How We Handle Failures in Background Jobs
Background job processors have different error handling requirements than API endpoints. A web request must respond within a timeout; a job can fail and be retried. But the failure must be recorded and the retry must actually happen -- silent failures are just as dangerous in a job queue as in an API.
Our background job processors follow a consistent structure:
The job function catches RetryableError and marks the job for retry with appropriate backoff.
The job function catches PermanentError and marks the job as permanently failed, triggering an alert.
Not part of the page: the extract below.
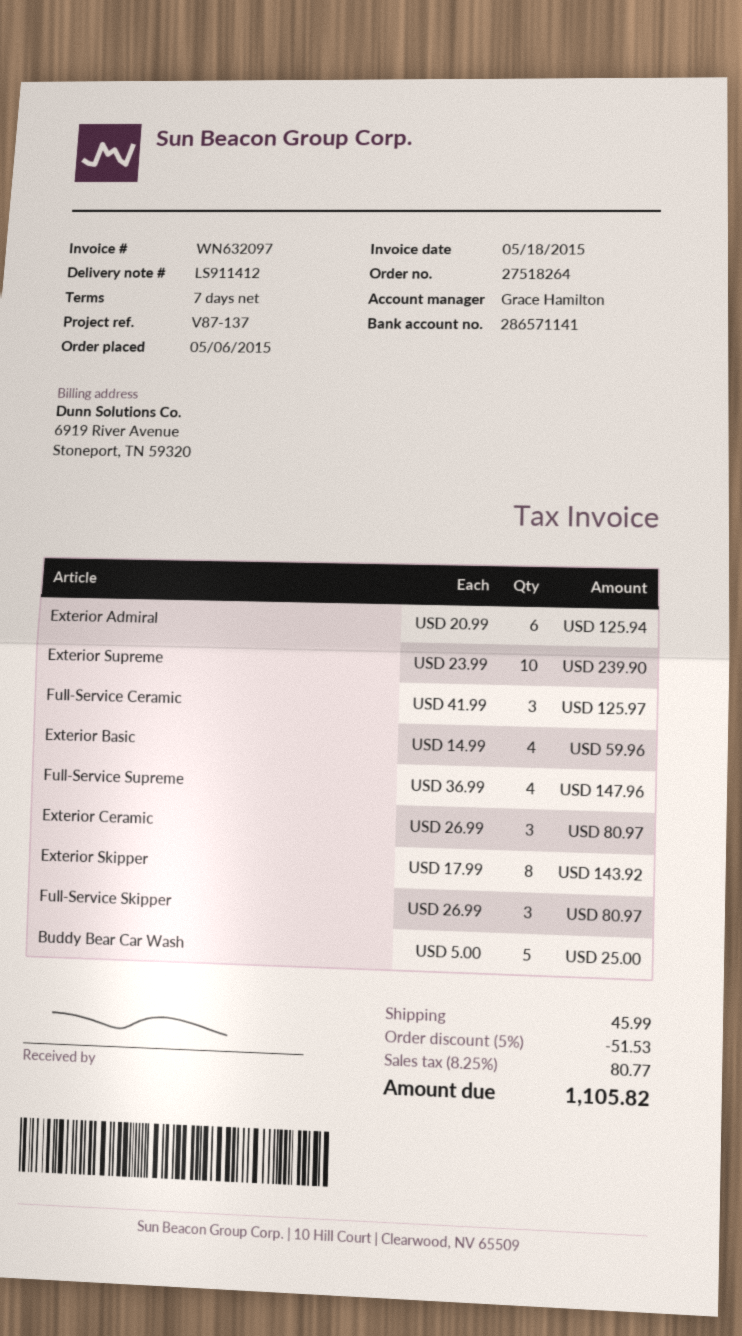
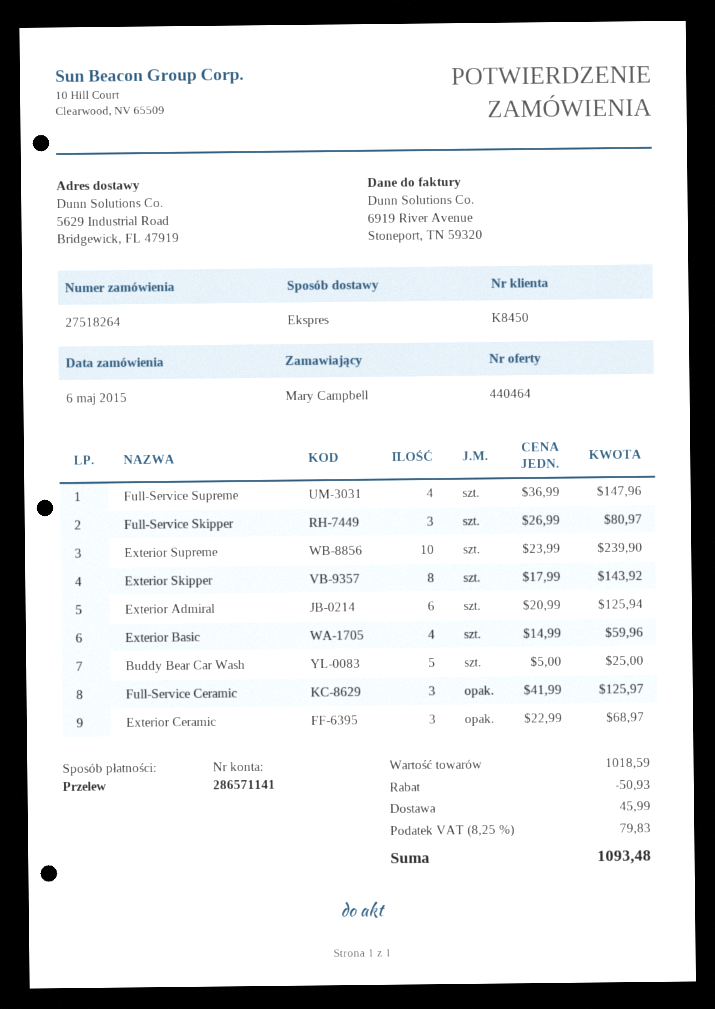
Exterior Ceramic: 3 x 26.99 = 80.97 -> 3 x 22.99 = 68.97
discount: 51.53 -> 50.93
tax: 8.25% = 80.77 -> 8.25% = 79.83
total: 1105.82 -> 1093.48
Any unexpected exception propagates to the job runner's outer handler, which marks it as failed and sends an immediate alert.
def process_job(job): try: result = service.process(job.data) job.mark_complete(result) except RetryableError as err: delay = min(2 ** job.attempt_count, 3600) job.schedule_retry(delay=delay) log.warning("Retryable failure on job %s, retry in %ds: %s", job.id, delay, err) except PermanentError: log.exception("Permanent failure on job %s", job.id) job.mark_failed() alerts.send(f"Job {job.id} permanently failed")
The except PermanentError handler does not catch RetryableError because it is not a subclass of PermanentError. Adding a new failure mode to the hierarchy does not require changing this handler unless the new type needs a distinct response.
The Value of Consistent Patterns Across a Codebase
Exception handling inconsistency compounds as a codebase grows. When some services raise ValueError, others raise Exception("message"), some return None and log an error, and some return (None, error_message) tuples, adding a new feature requires understanding the error contract for every function you call, because none of them are the same.
The consistent approach described here is not complex. Each piece is a few lines. The value accumulates because every developer working on the codebase -- including developers joining the project later -- can read any service and immediately understand its failure modes. The exception type tells them whether to retry, escalate, or discard. The logging tells them where to look. The test tells them the retry logic actually fires.
We have found this consistency to be particularly valuable during handoffs. When we finish a project and transfer it to a client's internal team, the new developers spend far less time understanding the error handling because it follows the same pattern everywhere. That is the return on the investment in establishing the convention at project start.
We Apply the Same Pattern to All Project Types
The same exception hierarchy and logging pattern applies whether we are building a REST API, a batch data pipeline, or a scheduled automation script. The boundary changes -- the API handler is the boundary in a web app, the job entry function is the boundary in a pipeline -- but the design is the same.
This consistency has a practical benefit: when we hand a project off to a client's internal team, the error handling is predictable throughout. Every exception type communicates a specific failure mode. Every boundary logs with log.exception(). Every service-to-service exception is chained. Developers who are new to the codebase can read the exception type and know whether to retry, escalate, or discard.
The full reference collection of Python error handling code snippets -- covering try-except-else-finally, exception chaining, contextlib.suppress, and testing patterns -- is on the 137Foundry blog. It is the reference we send to developers starting on a new project.
One thing we have consistently observed: the conversations that exception handling forces -- which failure modes exist, which require retries, which require escalation -- are valuable design conversations in their own right. Starting with the exception hierarchy is often the clearest way to make implicit failure assumptions explicit before writing the rest of the service logic. The exception types become documentation of what the service can fail with, and that documentation lives in the code where it remains accurate as the code changes.